いきなり複雑になってしまったが、よくあるTwitterの連携画面を思い浮かべていただきたい。Twitterと連携するアプリを作る時、連携元サービス(クライアント)の"Twitterログイン"ボタンを押すと、ログインはTwitter内で行われ、許可を押すと連携元サービスに飛ばされる。

この方法により、emailやpasswordなどの個人情報をクライアント側で所持する必要がなくなるため、多数の自社ユーザーが使えるアプリを、外部が開発できるようにするためのAPI を実現することが可能になる。そうすると外部の開発者が、Twitterアプリや、Facebookアプリなどのような"アプリ"が作れるようになる。

さて、最後に残るのはこのトークン問題だ。トークンがいつまでも同じだと取られたら終わり、という問題に対応する方法がこの記事の最後になる。

アクセストークン、リフレッシュトークンの発行

今まで呼んでいた"トークン"は、基本的に変わらないトークンである想定だった。これを柔軟に定期的に変えられるようにすればセキュリティの問題もクリアできる。

アクセストークンは、有効期限の短いユーザーを識別するためのトークンである。リフレッシュトークンはアクセストークンよりも有効期限が長く、アクセストークンを更新するために使うトークンである。

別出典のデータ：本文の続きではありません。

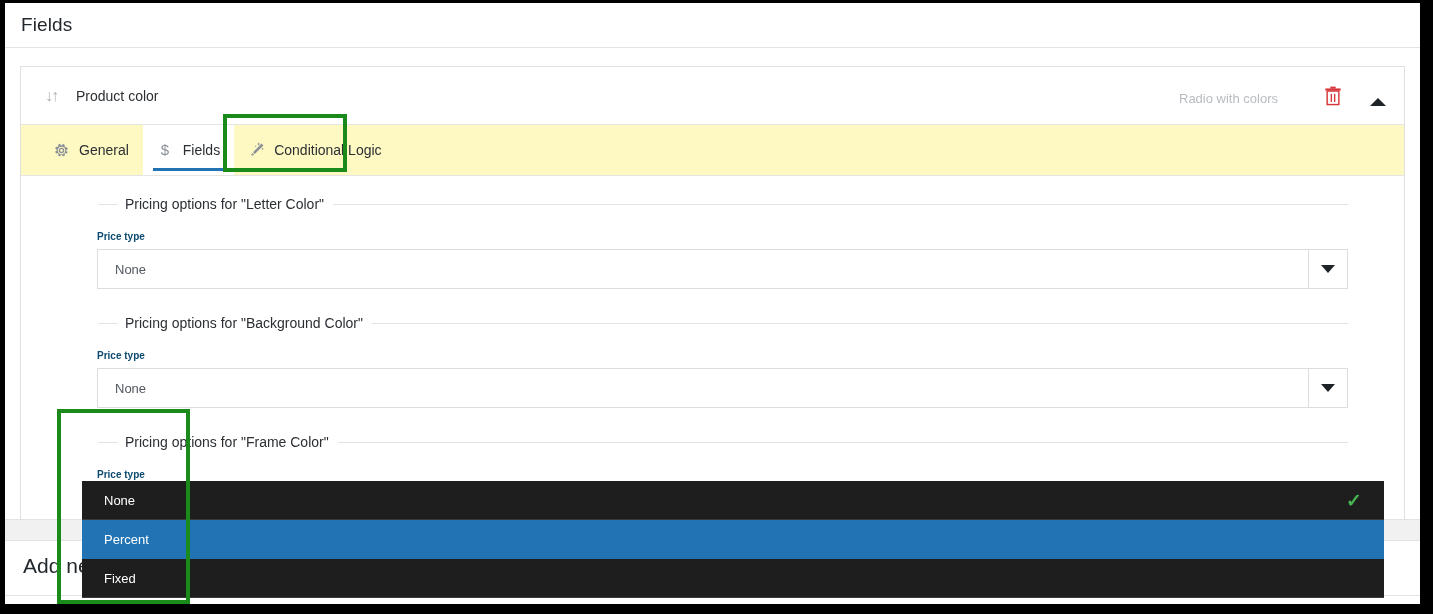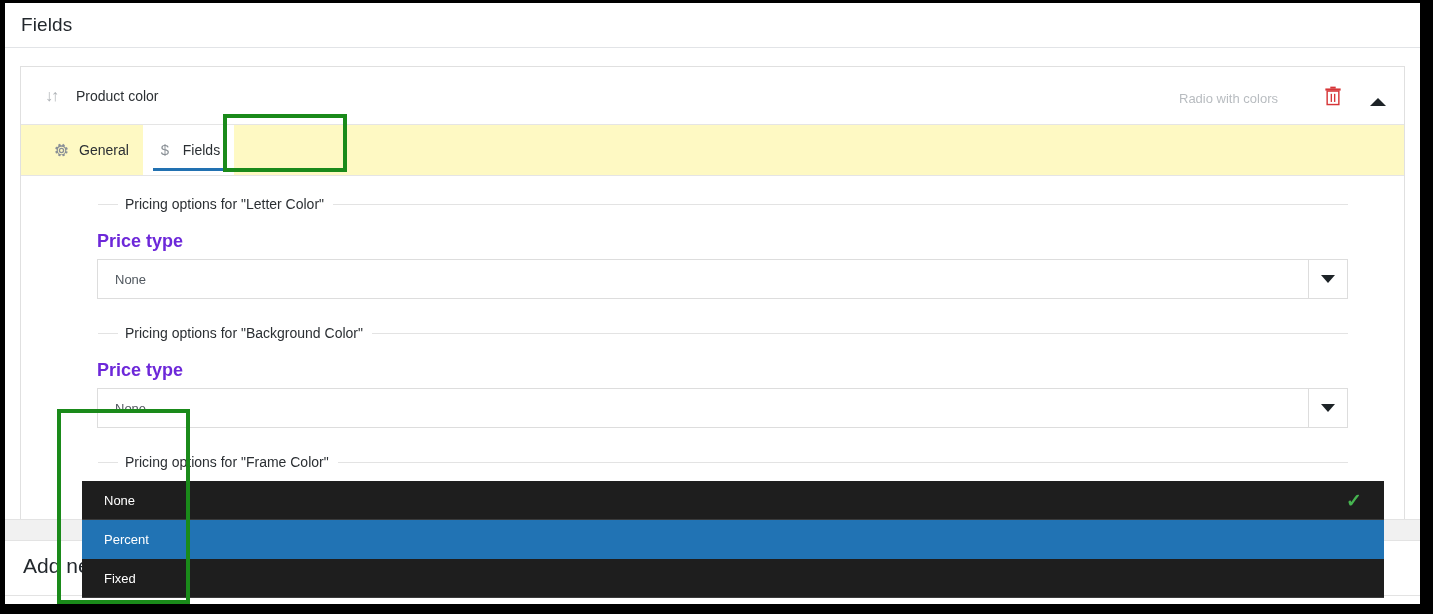"Conditional Logic" div.tab { html: none -> <div> <span> <svg> <path></path> <path></path> <path></path> <path></path> <path></path> </svg> </span> <span>Conditional Logic</span> </div> }
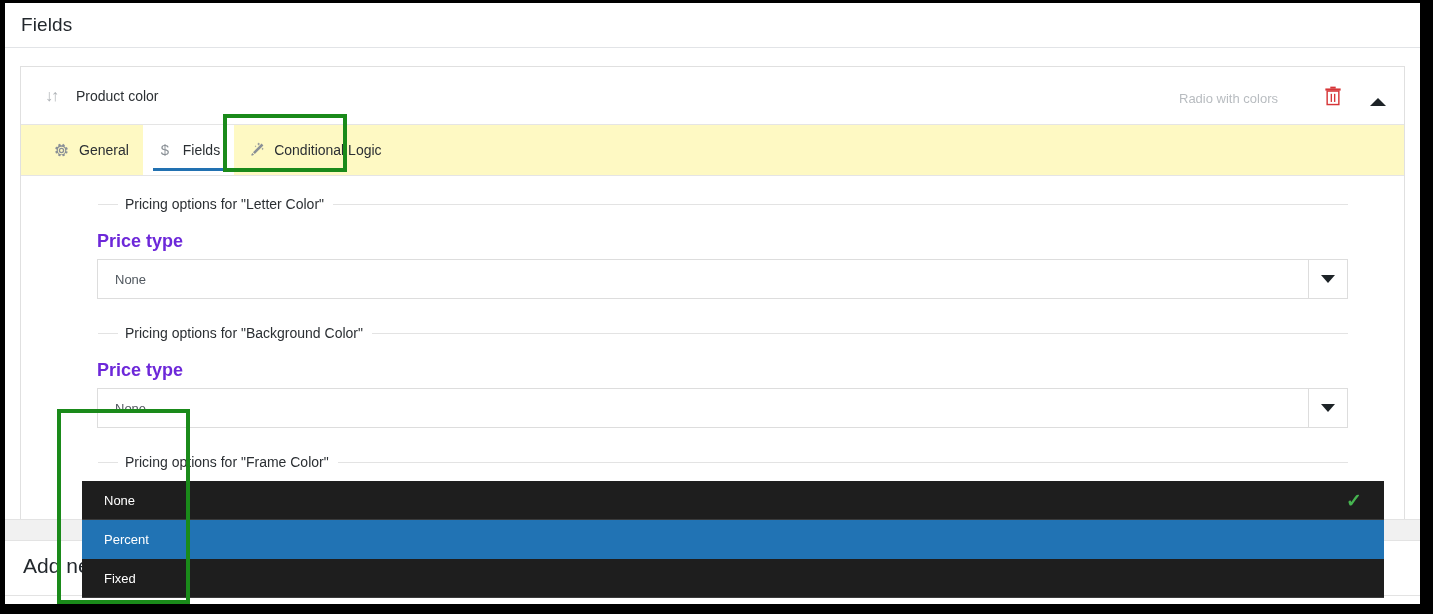"Price type" .field-label { color: #6d28d9 -> #0c4a6e; font-size: 18px -> 10px }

一般的に先ほどの"認証コードを発行"のあるAPIであれば、認証コードを発行したら"トークン"として アクセストークン・リフレッシュトークンを返却するAPIが多い。これが OAuth2 と呼ばれている仕組みであるためだ。OAuthのより詳細は別の書籍などを参照していただきたい。

以下のイメージである。

アクセストークンとリフレッシュトークンを取得できたら、基本的にはアクセストークンでAPIとやりとりする。アクセストークンはできる限り短い有効期限で、しばらくすると期限切れになる。そしたらリフレッシュトークンを送って再度アクセストークンを再取得し、そのアクセストークンでまたAPIとやりとりするようにする。これによりトークンにおける問題を解決することができた。

終わりに

APIの認証は実装上最大のハードルと言ってもいい。これさえ上手く構築できればAPIの大部分の問題をクリアできたと言える。認証の方法は、想定するAPIの使われ方次第で実装が大きく変わる。上記のメリット・デメリットを理解した上で最適なAPIを設計していただきたい。

さて、これらの仕組みを全て作らないといけないのだろうか・・？ もしあなたが Ruby on Rails を使っていれば、心強いサードパーティGemがあるから安心していただきたい。ひとまず次はその他のAPIの課題について考え、その後にRailsにおける認証を考えていきたい。